Spooked by MOOCs: UVA tip-toes into online education

Online education is a touchy subject at UVA. As the university prepares to offer 11 MOOCs (Massive Open Online Courses) this fall, the "unpleasantness" of last summer looms over the enterprise.

Indeed, when former Rector Helen Dragas and Vice-Rector Mark Kington made the decision last summer to oust UVA President Teresa Sullivan, sending the University community into turmoil and creating one of the worst PR disasters in UVA history, it, in part, was over Sullivan's alleged failure to move ahead fast enough with online education. As emails revealed, Dragas believed the University "couldn't afford to wait" on implementing an online education program, citing Harvard and MIT's $60-million investment in online course platform company edX, and that administrators and academics like Sullivan were dragging their feet.

Ironically, Sullivan had already signed off on a partnership between UVA and a company called Coursera that summer to begin offering online classes. The attempted coup was a failure. Sullivan was reinstated, and the plan to enter into the world of online education moved forward. In January 2013, UVA offered three experimental MOOCs.

Still, the traumatic events of last summer reverberate at the University, and some professors are moving ahead with the new technology with caution.

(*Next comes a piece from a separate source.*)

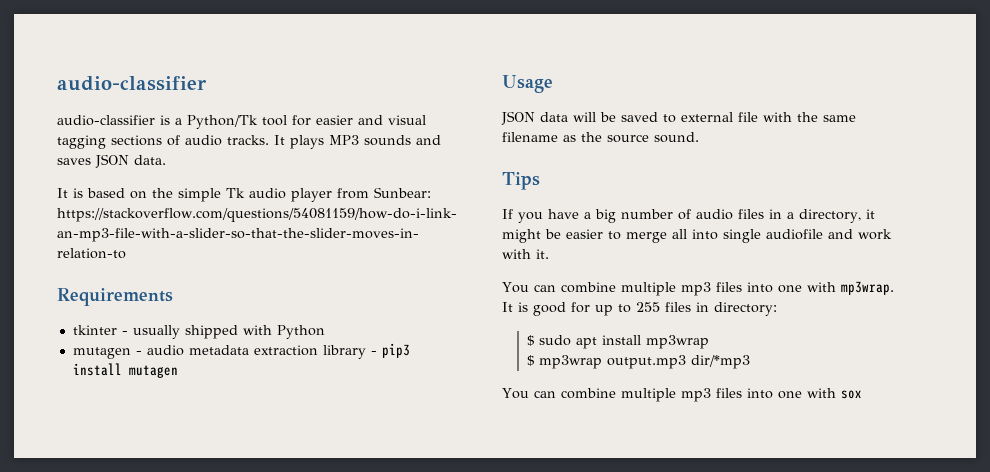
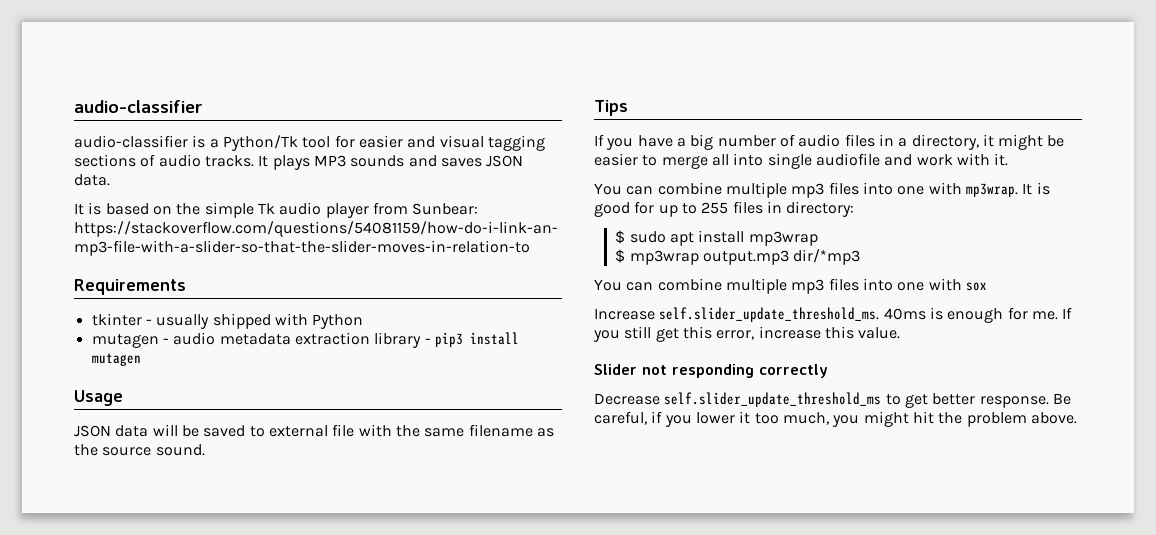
(862, 394) none -> [594,307,1073,323] [593,326,901,342] [594,364,828,378] [594,392,1071,408] [594,411,1077,427] // Increase self.slider_update_threshold_ms. 40ms is enough for me. If you still get this error, increase this value. // Slider not responding correctly // Decrease self.slider_update_threshold_ms to get better response. Be careful, if you lower it too much, you might hit the problem above.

"The University of Virginia went through a horrific leadership crisis in part because of disagreements about the value and pace of online education," says English professor Bruce Holsinger. "I'd like students in the MOOC to be aware of these debates and contribute to them in discussion forums, using our class (and other MOOCS) as test cases for the nature and value of the medium."

Holsinger, who'll be offering an online class called "Plagues, Witches and War: The Worlds of Historical Fiction," says he's "been stuck" over the last two years by the polarization of opinion about online education, with people like New York Times columnist Thomas Friedman and Stanford professor and Coursera founder Daphne Koller saying it could lead to a kind of educational utopia, while prominent blogger Aaron Bady and UVA's Siva Vaidyanathan, chair of the Department of Media Studies, say it will undermine traditional education.

Holsinger says he'll be providing links to stories and editorials about the rise of MOOCs, and he's hoping that students will use threads on the discussion forums to consider the role of online education in their own lives and how their experiences do and don't relate to what they're reading in the media.

"I don't want the class to get too 'meta,'" he says, "but I do want it to be self-aware about some of the institutional, economic, and political issues surrounding MOOCs as a particular mode of online education."

"The nation, and the world, are in the early stages of a historic transformation," wrote the authors of a Wall Street Journal article that Dragas passed along to Vice Rector Mark Kington, "in how students learn, teachers teach, and schools and school systems are organized."

How, exactly, it will transform higher education is still uncertain.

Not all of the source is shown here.